Saturday 17 October 2009

Gratitude and Giving

Hey
You know when you were young, your parents, teachers and grown ups would tell you what was right and wrong?

If you were lucky, they'd tell you it's good to give, it's good to say thank you and please, and to be kind to one another.

It's just as well we knew what was 'right' in our house, because with 3 girls (I was the oldest and the bully!), we were often fighting, being selfish and being downright cruel to each other. Our 'dark' side would regularly rear its merry head causing 'hell' in our otherwise happy home.

I didn't know how lucky I was to have this kind of guidance as I was growing up. Sometimes it felt like I was always bad, that guilt was my best friend...well, actually it was! It was not only my most frequent 'bad' feeling but it stopped me from being too selfish and uncaring.

Giving to others didn't come naturally to me, so when I gave, it exercised my 'giving' muscles bit by bit (though I still have a long way to go! having 3 kids has helped this too!) i.e. I get to open my heart which has a tendency to keep shutters up a lot. (Well I do come from the heart disease capital of the world!).

If we read any of the big religions or the 'new age' literature, giving, thanking or praising is big. In fact, its meant to be a frequent, daily practice.

We all need our heart muscles metaphorically exercised as well as physically. In fact, doesn't exercise cure depression? I know why. being grateful and giving also cures it if we make it a regular habit. It helps us focus on the positive, and the more we do it, the stronger it gets.

Of course, its hard to begin with and it can feel like we're a 'tall poppy' among the 'Victor Meldrews', but watch out for the good things just getting bigger and bigger!
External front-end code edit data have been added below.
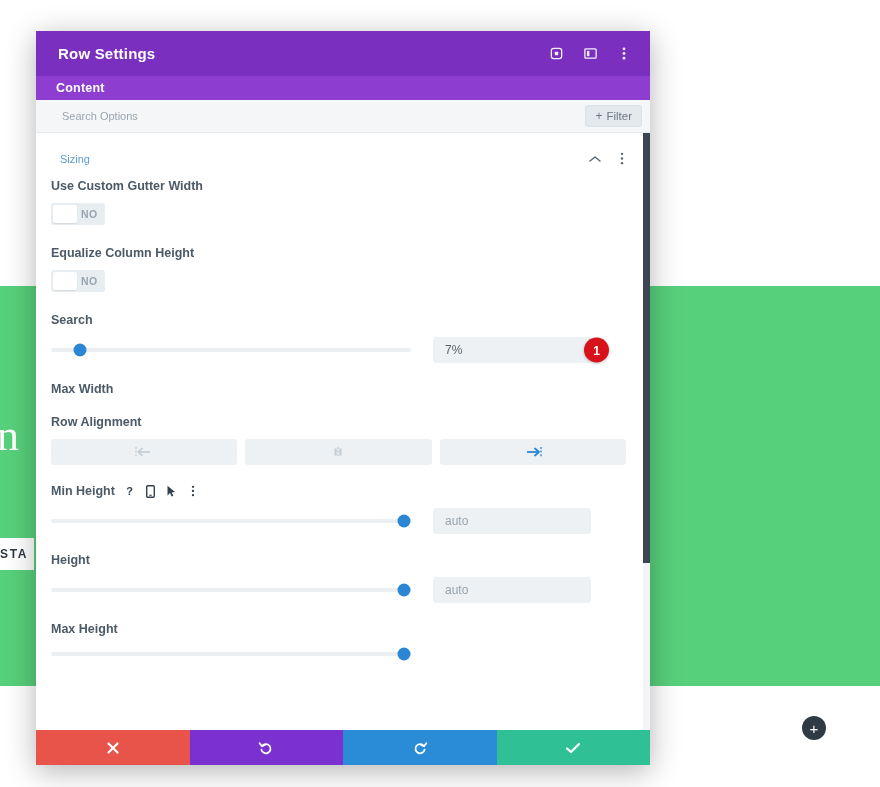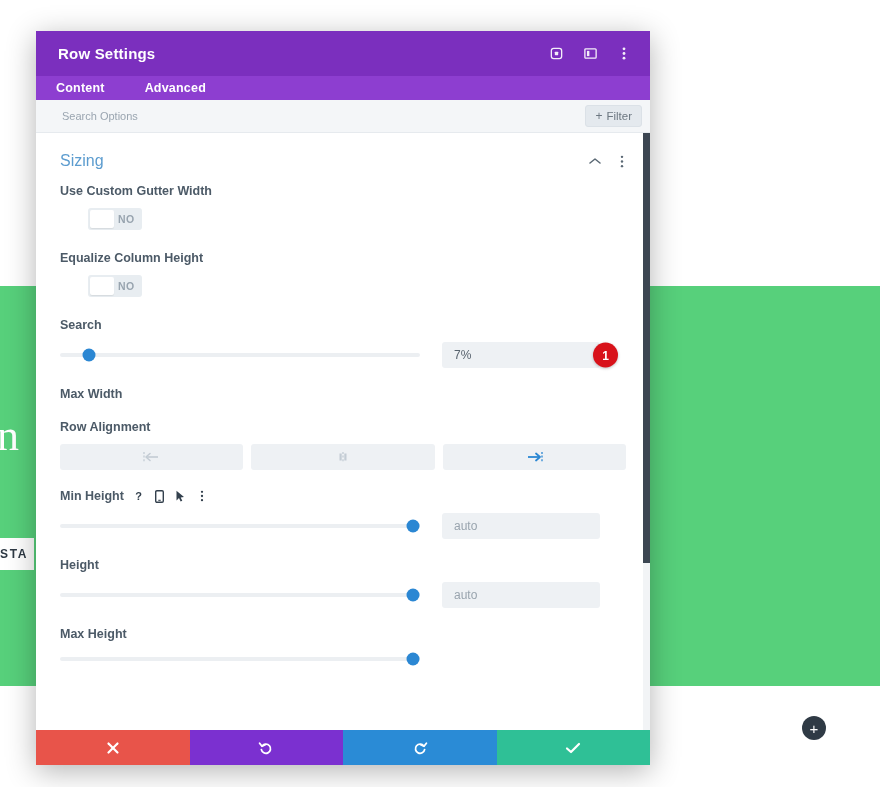"Advanced" div.modal-tab { html: <div>Advanced</div> -> none }
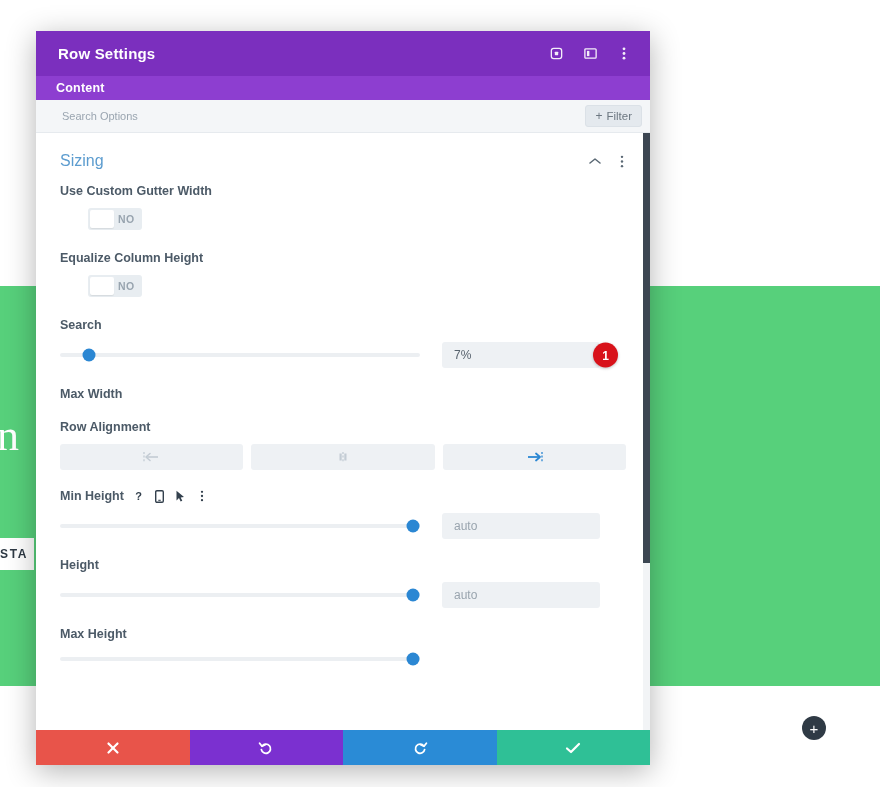"Sizing" .section-title { font-size: 16px -> 11px }
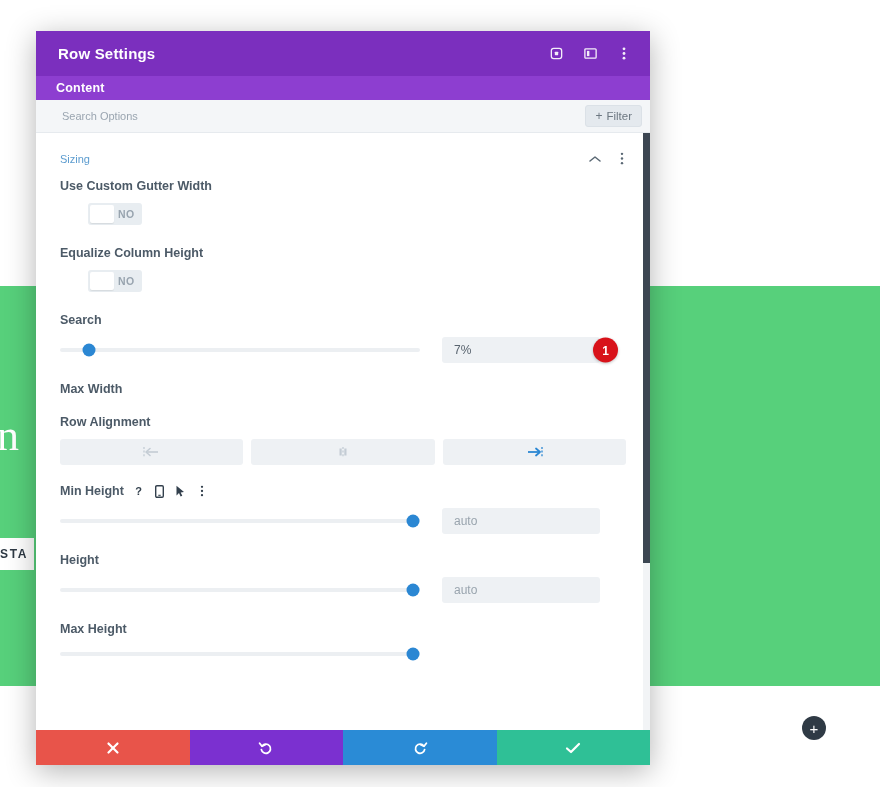"Use Custom Gutter Width" .field { padding: 0 24px 0 24px -> 0 24px 0 15px }
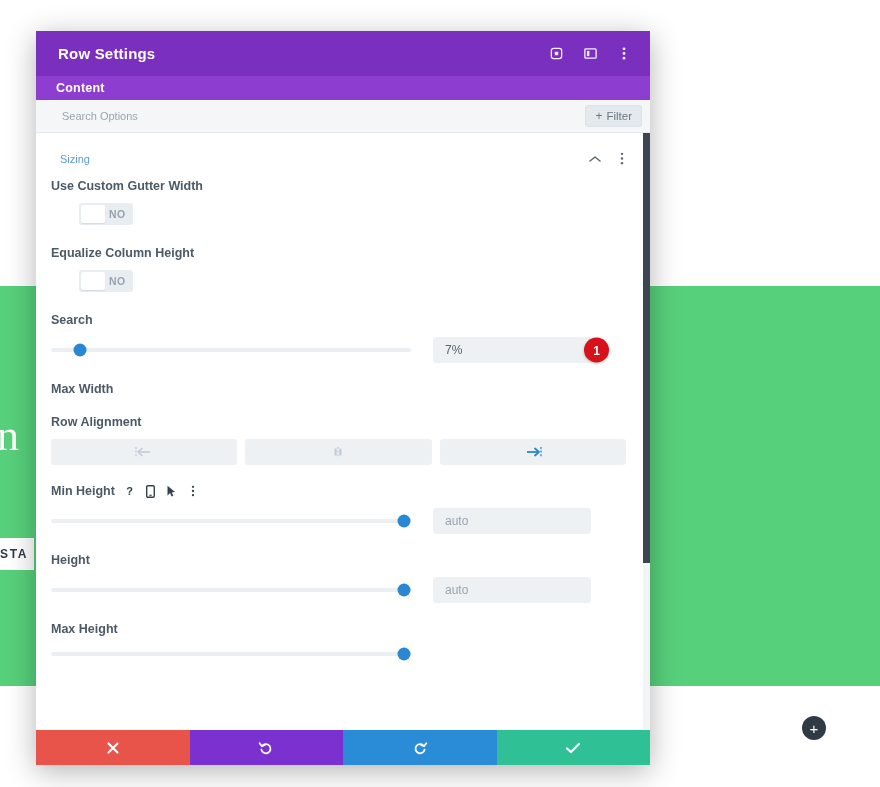"NO" .toggle { margin-left: 28px -> none }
Then, after a time we get to be grateful for the seemingly bad things that happen too (some cynics may call this delusion!), but its all life! We have a choice (Adam and Eve?) to choose gratitude and giving, or anger and victim mentality.

I'm still doing the latter far too much, but I keep exercising!

Thanks Mum!

Have a look at my gratitude script in my free ebook. Chapter 4.

www.stressalternatives.co.uk.

Wednesday 14 October 2009

Mind Grooves

Hi
Sorry to go on about my dog again, but Taz has been giving us problems again! Or should I say 'challenges'? Or should I say, "He's been a little.....!" So much so that we were given the services of a brilliant dog behaviourist,Paul (www.K9ClickerTraining.co.uk) from our dog rescue centre. He reckons Taz does naughty stuff, not because of anxiety and the need to relieve tension, but because he's got a 'devilish' streak, and acts like that because he can! In other words, we have allowed the behaviour to develop.

Of course, to stop the behaviour now is going to cause initial tension because the habit has already been formed. So us humans have been given a set of instructions on how to allow him to feel the discomfort and calm him when we 'orchestrate' the trigger. (I love that expression 'orchestrate'!) After a few repetitions of calming, the bad behaviour stops and our doggy becomes a little angel!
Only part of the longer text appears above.